◆ **Description of the task**
Nothing but the lines from the first line of the records below to the line holding "[104,97,258,111] // My" belongs in the answer, copied exactly and without pictures.

Saved entries:
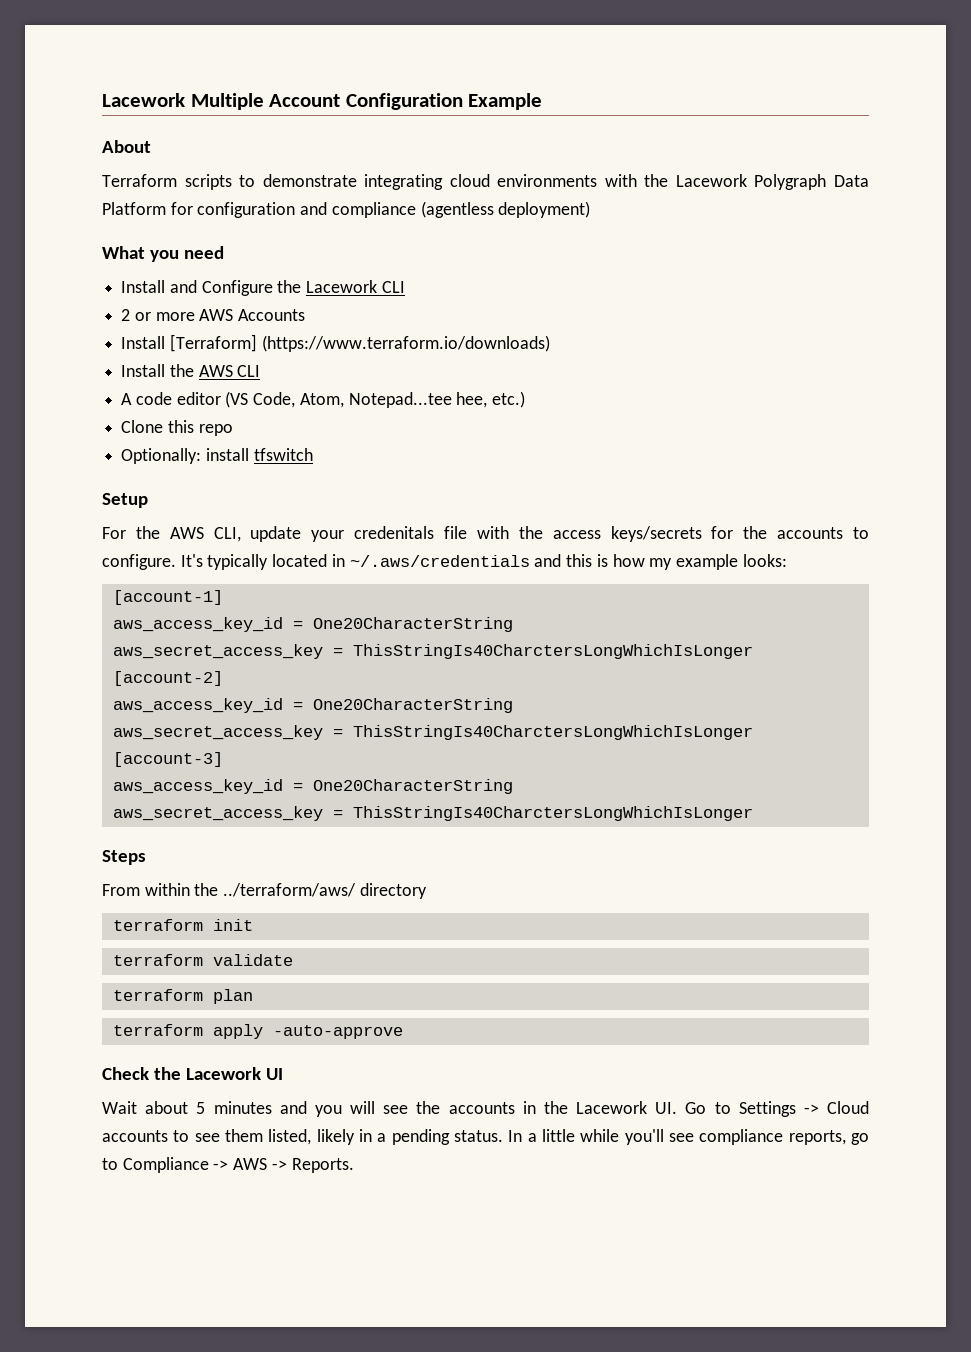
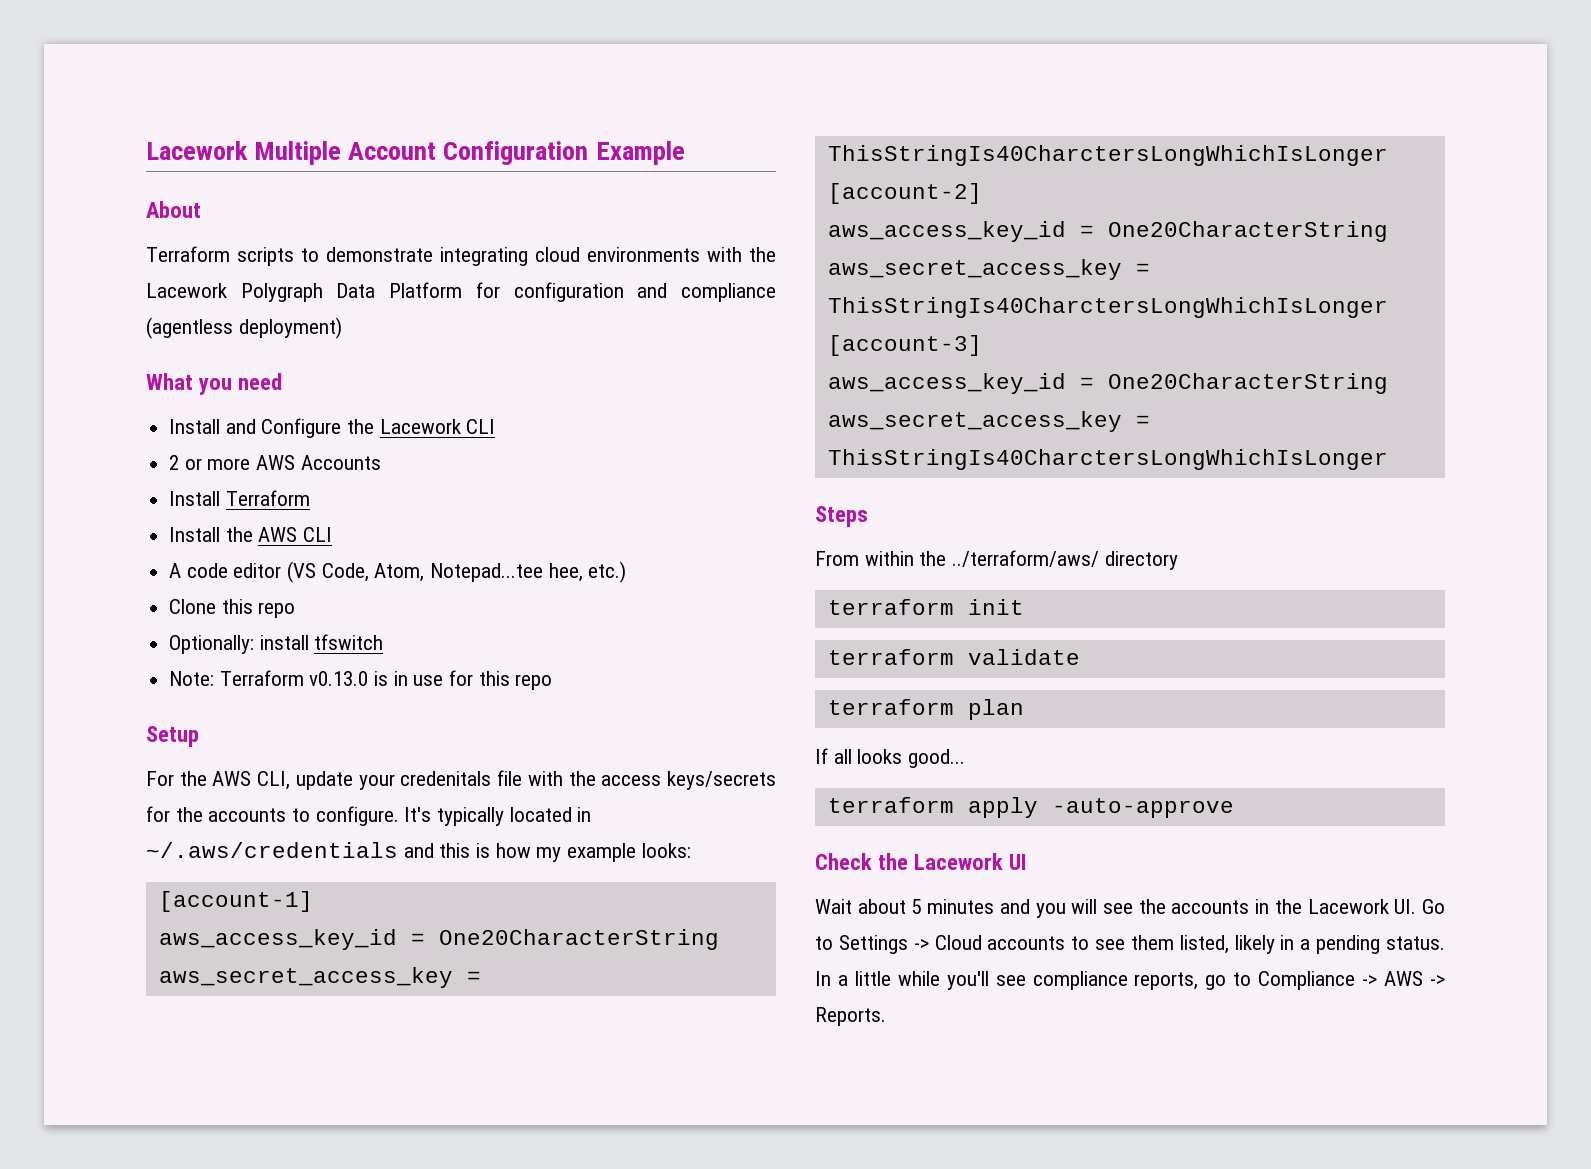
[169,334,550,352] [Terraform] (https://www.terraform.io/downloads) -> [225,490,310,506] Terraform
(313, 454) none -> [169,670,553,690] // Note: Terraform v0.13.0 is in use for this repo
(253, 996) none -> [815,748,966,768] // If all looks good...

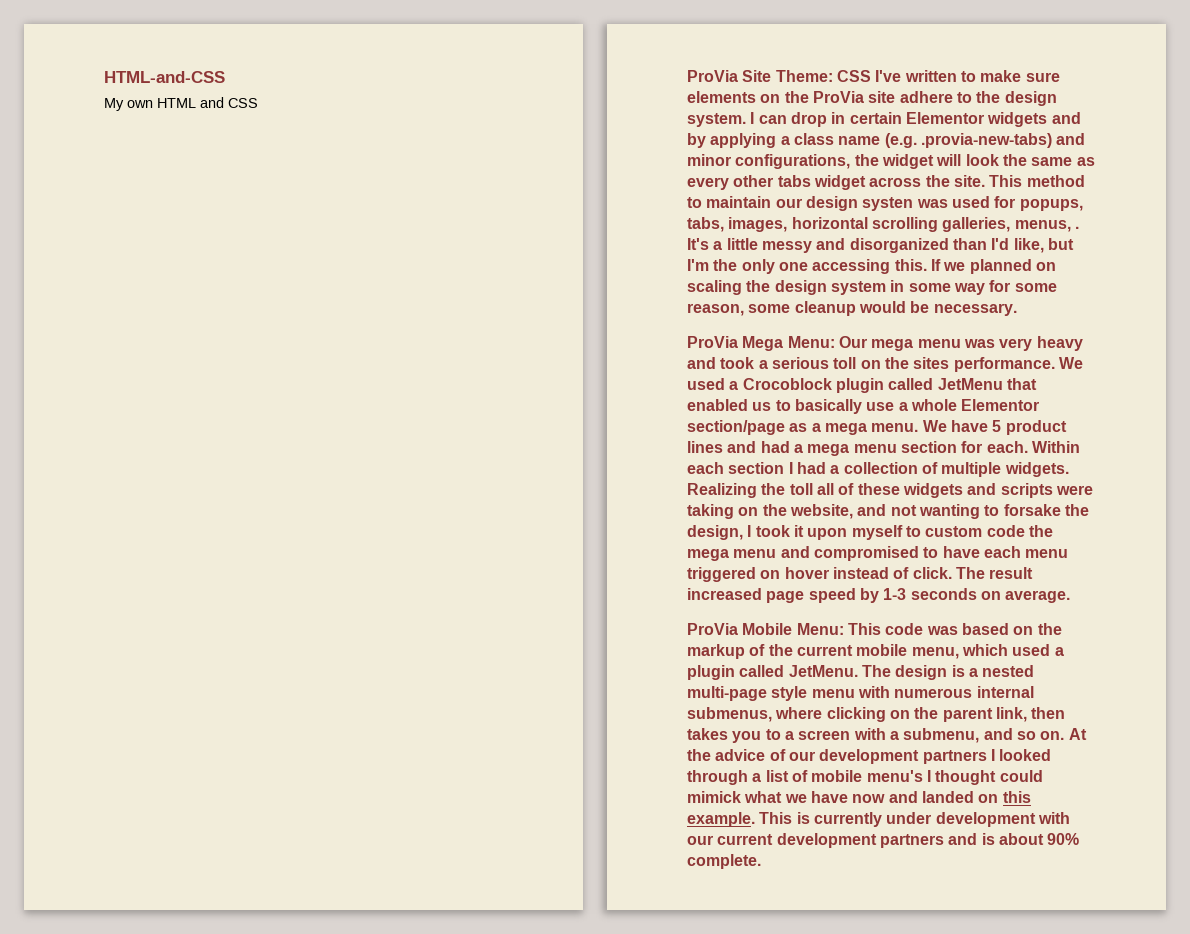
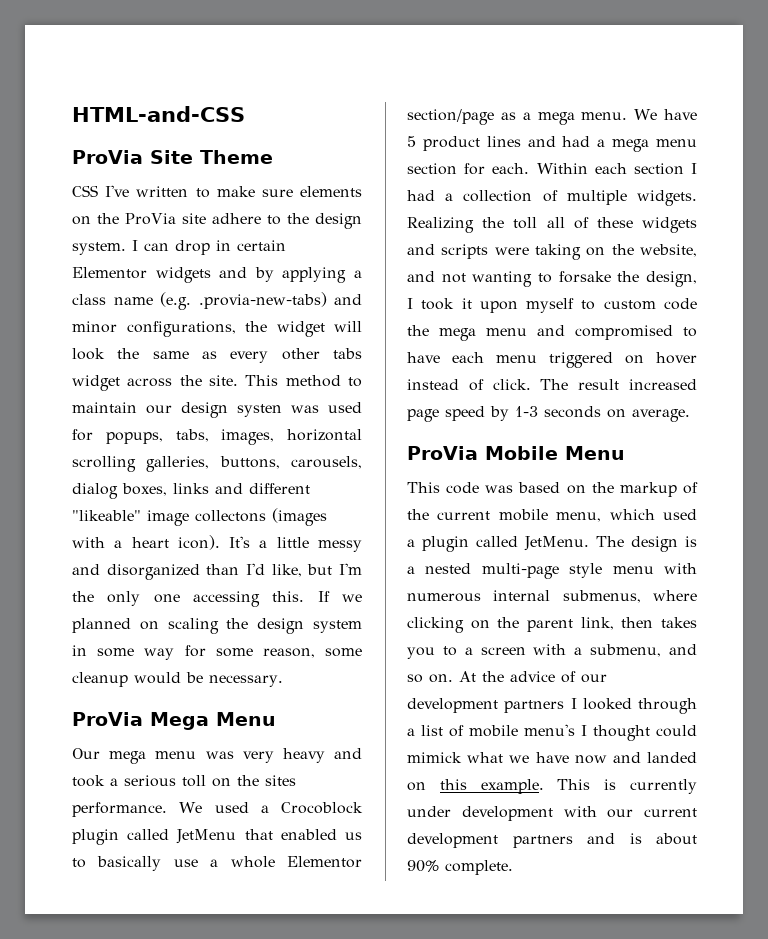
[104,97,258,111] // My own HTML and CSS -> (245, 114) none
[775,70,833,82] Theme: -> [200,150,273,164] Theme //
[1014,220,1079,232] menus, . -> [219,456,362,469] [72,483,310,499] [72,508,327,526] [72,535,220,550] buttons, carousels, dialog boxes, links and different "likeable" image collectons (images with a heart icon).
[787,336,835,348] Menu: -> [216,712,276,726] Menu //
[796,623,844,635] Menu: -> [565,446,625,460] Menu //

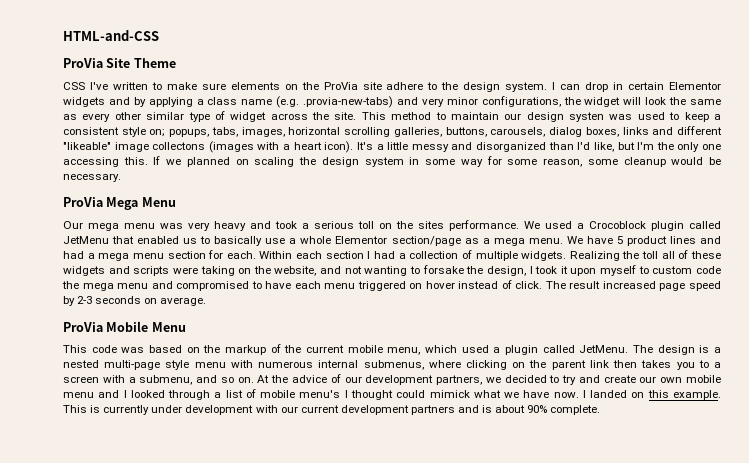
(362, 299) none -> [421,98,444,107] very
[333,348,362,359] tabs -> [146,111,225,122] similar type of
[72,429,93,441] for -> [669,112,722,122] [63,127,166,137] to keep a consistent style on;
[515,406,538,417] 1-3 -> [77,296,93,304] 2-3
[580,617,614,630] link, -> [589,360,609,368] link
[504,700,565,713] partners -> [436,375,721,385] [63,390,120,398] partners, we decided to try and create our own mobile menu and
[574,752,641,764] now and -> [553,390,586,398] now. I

◆ **Output for this exercise**
[169,334,550,352] [Terraform] (https://www.terraform.io/downloads) -> [225,490,310,506] Terraform
(313, 454) none -> [169,670,553,690] // Note: Terraform v0.13.0 is in use for this repo
(253, 996) none -> [815,748,966,768] // If all looks good...

[104,97,258,111] // My own HTML and CSS -> (245, 114) none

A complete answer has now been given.